*** RECORDS FOR THIS TASK Section Begins ***
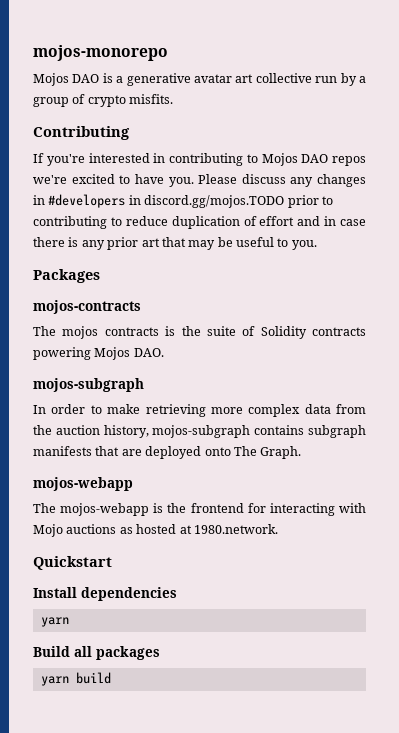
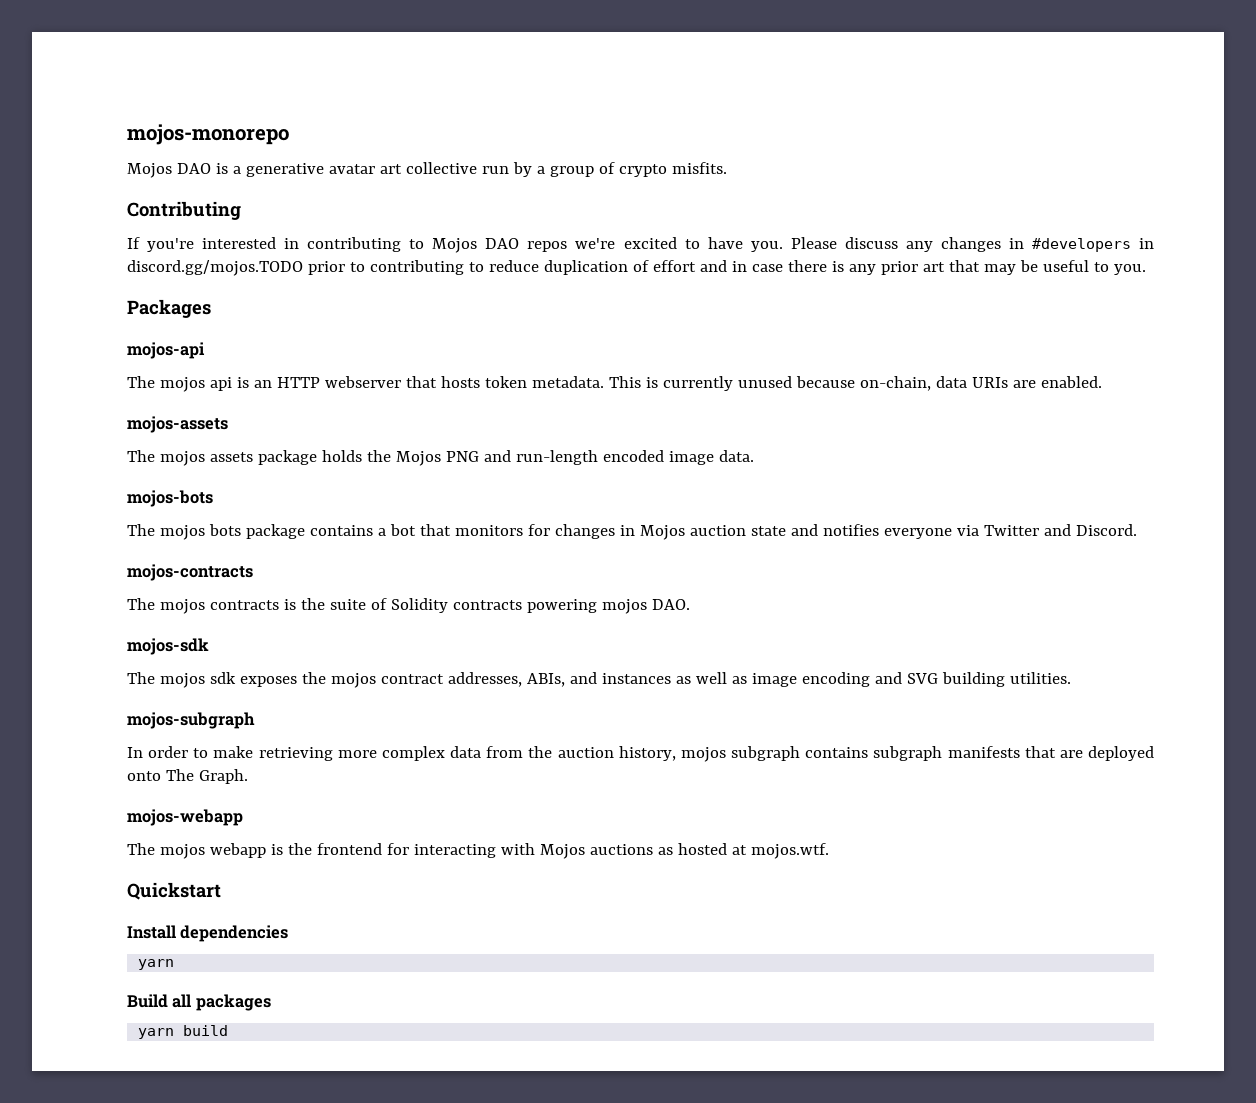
+ mojos-api
+ The mojos api is an HTTP webserver that hosts token metadata. This is currently unused because on-chain, data URIs are enabled.
+ mojos-assets
+ The mojos assets package holds the Mojos PNG and run-length encoded image data.
+ mojos-bots
+ The mojos bots package contains a bot that monitors for changes in Mojos auction state and notifies everyone via Twitter and Discord.
- The mojos contracts is the suite of Solidity contracts powering Mojos DAO.
+ The mojos contracts is the suite of Solidity contracts powering mojos DAO.
+ mojos-sdk
+ The mojos sdk exposes the mojos contract addresses, ABIs, and instances as well as image encoding and SVG building utilities.
- In order to make retrieving more complex data from the auction history, mojos-subgraph contains subgraph manifests that are deployed onto The Graph.
+ In order to make retrieving more complex data from the auction history, mojos subgraph contains subgraph manifests that are deployed onto The Graph.
- The mojos-webapp is the frontend for interacting with Mojo auctions as hosted at 1980.network.
+ The mojos webapp is the frontend for interacting with Mojos auctions as hosted at mojos.wtf.

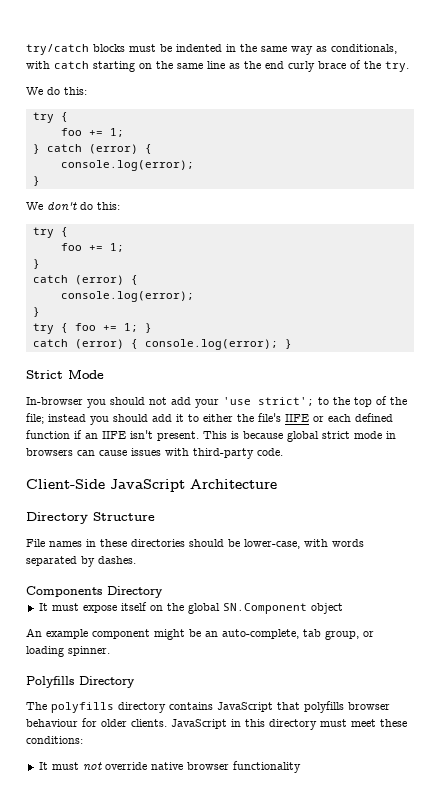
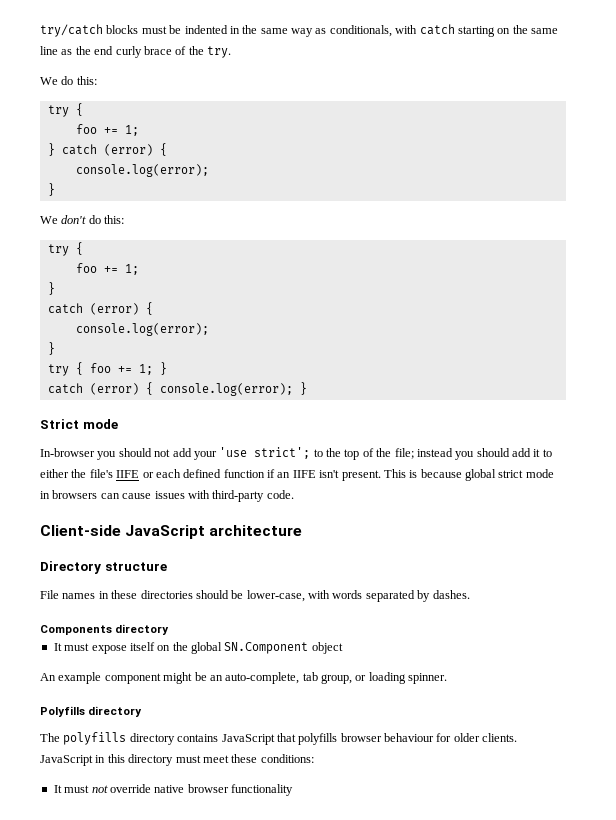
- Strict Mode
+ Strict mode
- Client-Side JavaScript Architecture
- Directory Structure
+ Client-side JavaScript architecture
+ Directory structure
- Components Directory
+ Components directory
- Polyfills Directory
+ Polyfills directory

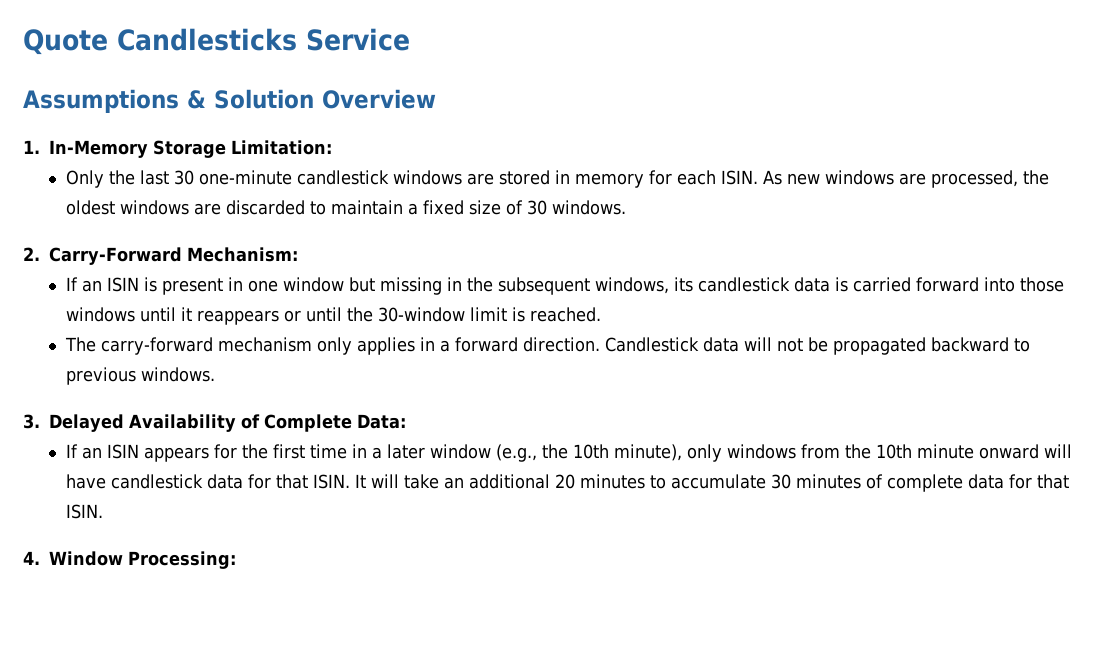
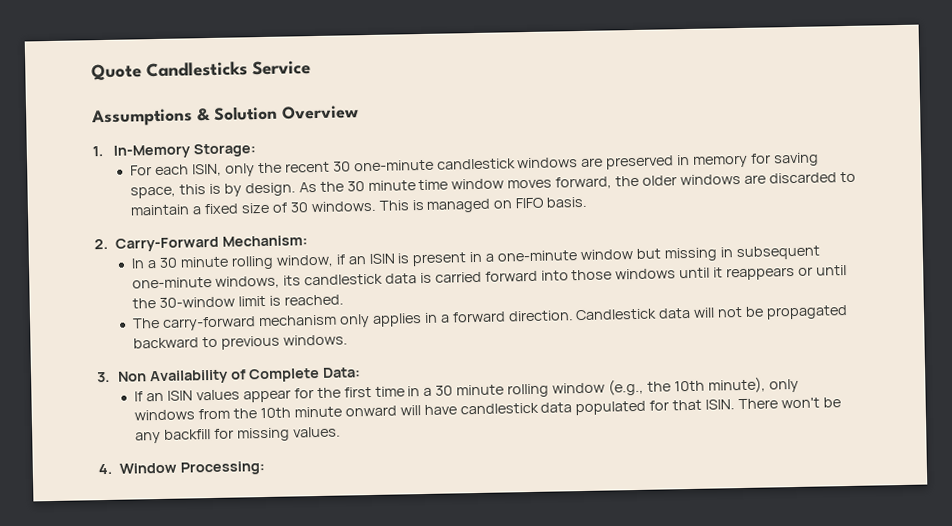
- 1. In-Memory Storage Limitation:
- Only the last 30 one-minute candlestick windows are stored in memory for each ISIN. As new windows are processed, the oldest windows are discarded to maintain a fixed size of 30 windows.
+ 1. In-Memory Storage:
+ For each ISIN, only the recent 30 one-minute candlestick windows are preserved in memory for saving space, this is by design. As the 30 minute time window moves forward, the older windows are discarded to maintain a fixed size of 30 windows. This is managed on FIFO basis.
  2. Carry-Forward Mechanism:
- If an ISIN is present in one window but missing in the subsequent windows, its candlestick data is carried forward into those windows until it reappears or until the 30-window limit is reached.
+ In a 30 minute rolling window, if an ISIN is present in a one-minute window but missing in subsequent one-minute windows, its candlestick data is carried forward into those windows until it reappears or until the 30-window limit is reached.
- 3. Delayed Availability of Complete Data:
+ 3. Non Availability of Complete Data:
- If an ISIN appears for the first time in a later window (e.g., the 10th minute), only windows from the 10th minute onward will have candlestick data for that ISIN. It will take an additional 20 minutes to accumulate 30 minutes of complete data for that ISIN.
+ If an ISIN values appear for the first time in a 30 minute rolling window (e.g., the 10th minute), only windows from the 10th minute onward will have candlestick data populated for that ISIN. There won't be any backfill for missing values.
*** RECORDS FOR THIS TASK Section Ends ***
● **WORK TASK**: Work out how many lines of the data hold the string "until". Reply with that number alone.

● **SOLUTION TO THE PROBLEM**: 2